• What is expected
The answer should be an exact copy of the lines from the one with "shipping method: DHL -> TNT" through the end of the listing below, with no other lines.

-------- Records to use

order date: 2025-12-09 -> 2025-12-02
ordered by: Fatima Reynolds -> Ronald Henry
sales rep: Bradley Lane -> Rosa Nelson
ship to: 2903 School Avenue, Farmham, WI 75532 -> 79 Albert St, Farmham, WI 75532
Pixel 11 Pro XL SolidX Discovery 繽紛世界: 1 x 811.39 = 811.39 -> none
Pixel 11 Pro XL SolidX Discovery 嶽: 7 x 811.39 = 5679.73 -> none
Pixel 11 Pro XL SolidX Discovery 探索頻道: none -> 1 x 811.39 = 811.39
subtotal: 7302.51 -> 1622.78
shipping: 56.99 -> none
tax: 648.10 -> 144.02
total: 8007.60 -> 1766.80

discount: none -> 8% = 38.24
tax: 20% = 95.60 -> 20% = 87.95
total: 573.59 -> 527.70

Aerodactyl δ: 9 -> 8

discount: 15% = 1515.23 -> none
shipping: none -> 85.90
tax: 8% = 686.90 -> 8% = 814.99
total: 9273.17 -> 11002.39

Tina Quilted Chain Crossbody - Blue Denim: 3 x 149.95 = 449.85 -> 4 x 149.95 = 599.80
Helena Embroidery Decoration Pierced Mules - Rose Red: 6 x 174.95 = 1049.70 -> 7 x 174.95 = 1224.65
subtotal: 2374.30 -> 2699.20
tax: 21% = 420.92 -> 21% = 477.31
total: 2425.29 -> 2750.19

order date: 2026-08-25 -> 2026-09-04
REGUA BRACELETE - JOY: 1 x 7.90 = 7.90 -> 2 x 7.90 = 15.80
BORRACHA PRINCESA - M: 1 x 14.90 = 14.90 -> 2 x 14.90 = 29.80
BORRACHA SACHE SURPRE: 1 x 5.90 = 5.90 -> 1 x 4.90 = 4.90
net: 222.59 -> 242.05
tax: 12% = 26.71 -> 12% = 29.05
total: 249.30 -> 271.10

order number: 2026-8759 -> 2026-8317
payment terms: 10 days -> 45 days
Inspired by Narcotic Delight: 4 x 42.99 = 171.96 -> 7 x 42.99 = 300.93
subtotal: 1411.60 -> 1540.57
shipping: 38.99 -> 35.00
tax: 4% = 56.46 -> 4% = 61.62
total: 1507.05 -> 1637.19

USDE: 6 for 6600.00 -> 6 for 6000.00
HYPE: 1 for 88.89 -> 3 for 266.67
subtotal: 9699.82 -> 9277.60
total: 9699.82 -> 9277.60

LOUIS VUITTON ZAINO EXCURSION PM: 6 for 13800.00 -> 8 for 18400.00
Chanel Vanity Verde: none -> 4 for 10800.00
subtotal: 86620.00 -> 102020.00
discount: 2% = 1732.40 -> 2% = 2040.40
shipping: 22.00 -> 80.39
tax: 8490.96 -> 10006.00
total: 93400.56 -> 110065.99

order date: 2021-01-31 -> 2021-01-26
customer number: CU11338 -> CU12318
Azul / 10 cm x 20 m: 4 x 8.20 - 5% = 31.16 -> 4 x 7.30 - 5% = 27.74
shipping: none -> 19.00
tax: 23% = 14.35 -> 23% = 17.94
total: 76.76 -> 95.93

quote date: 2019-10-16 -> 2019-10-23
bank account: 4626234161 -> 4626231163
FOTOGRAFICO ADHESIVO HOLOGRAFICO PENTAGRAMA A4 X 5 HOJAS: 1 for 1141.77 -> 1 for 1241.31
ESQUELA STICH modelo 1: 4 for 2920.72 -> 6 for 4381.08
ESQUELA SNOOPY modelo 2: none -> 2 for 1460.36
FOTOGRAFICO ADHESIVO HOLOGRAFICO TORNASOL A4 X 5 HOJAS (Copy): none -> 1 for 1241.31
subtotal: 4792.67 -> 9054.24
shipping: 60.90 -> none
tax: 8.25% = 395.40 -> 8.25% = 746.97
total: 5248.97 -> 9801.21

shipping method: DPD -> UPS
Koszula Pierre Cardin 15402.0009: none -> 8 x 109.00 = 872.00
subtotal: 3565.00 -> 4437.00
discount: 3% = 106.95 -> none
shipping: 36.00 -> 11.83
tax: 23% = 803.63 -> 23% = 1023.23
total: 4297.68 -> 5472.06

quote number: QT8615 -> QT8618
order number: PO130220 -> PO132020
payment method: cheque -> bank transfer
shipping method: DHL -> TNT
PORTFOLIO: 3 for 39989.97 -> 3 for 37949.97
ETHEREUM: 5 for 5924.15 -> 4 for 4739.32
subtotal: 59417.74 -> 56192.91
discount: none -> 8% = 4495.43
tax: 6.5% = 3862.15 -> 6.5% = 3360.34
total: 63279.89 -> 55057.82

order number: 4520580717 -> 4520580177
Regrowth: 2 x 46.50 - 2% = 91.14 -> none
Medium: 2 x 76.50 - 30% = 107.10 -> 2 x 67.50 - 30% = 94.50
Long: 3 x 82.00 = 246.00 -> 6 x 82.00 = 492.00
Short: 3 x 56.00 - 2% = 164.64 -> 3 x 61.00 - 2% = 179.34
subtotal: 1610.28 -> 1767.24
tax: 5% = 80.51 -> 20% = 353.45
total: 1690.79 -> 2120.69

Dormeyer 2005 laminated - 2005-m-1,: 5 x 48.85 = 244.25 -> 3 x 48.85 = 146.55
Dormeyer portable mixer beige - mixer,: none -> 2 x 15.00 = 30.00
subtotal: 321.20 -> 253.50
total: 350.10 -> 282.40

----------------

• Answer to this problem
shipping method: DHL -> TNT
PORTFOLIO: 3 for 39989.97 -> 3 for 37949.97
ETHEREUM: 5 for 5924.15 -> 4 for 4739.32
subtotal: 59417.74 -> 56192.91
discount: none -> 8% = 4495.43
tax: 6.5% = 3862.15 -> 6.5% = 3360.34
total: 63279.89 -> 55057.82

order number: 4520580717 -> 4520580177
Regrowth: 2 x 46.50 - 2% = 91.14 -> none
Medium: 2 x 76.50 - 30% = 107.10 -> 2 x 67.50 - 30% = 94.50
Long: 3 x 82.00 = 246.00 -> 6 x 82.00 = 492.00
Short: 3 x 56.00 - 2% = 164.64 -> 3 x 61.00 - 2% = 179.34
subtotal: 1610.28 -> 1767.24
tax: 5% = 80.51 -> 20% = 353.45
total: 1690.79 -> 2120.69

Dormeyer 2005 laminated - 2005-m-1,: 5 x 48.85 = 244.25 -> 3 x 48.85 = 146.55
Dormeyer portable mixer beige - mixer,: none -> 2 x 15.00 = 30.00
subtotal: 321.20 -> 253.50
total: 350.10 -> 282.40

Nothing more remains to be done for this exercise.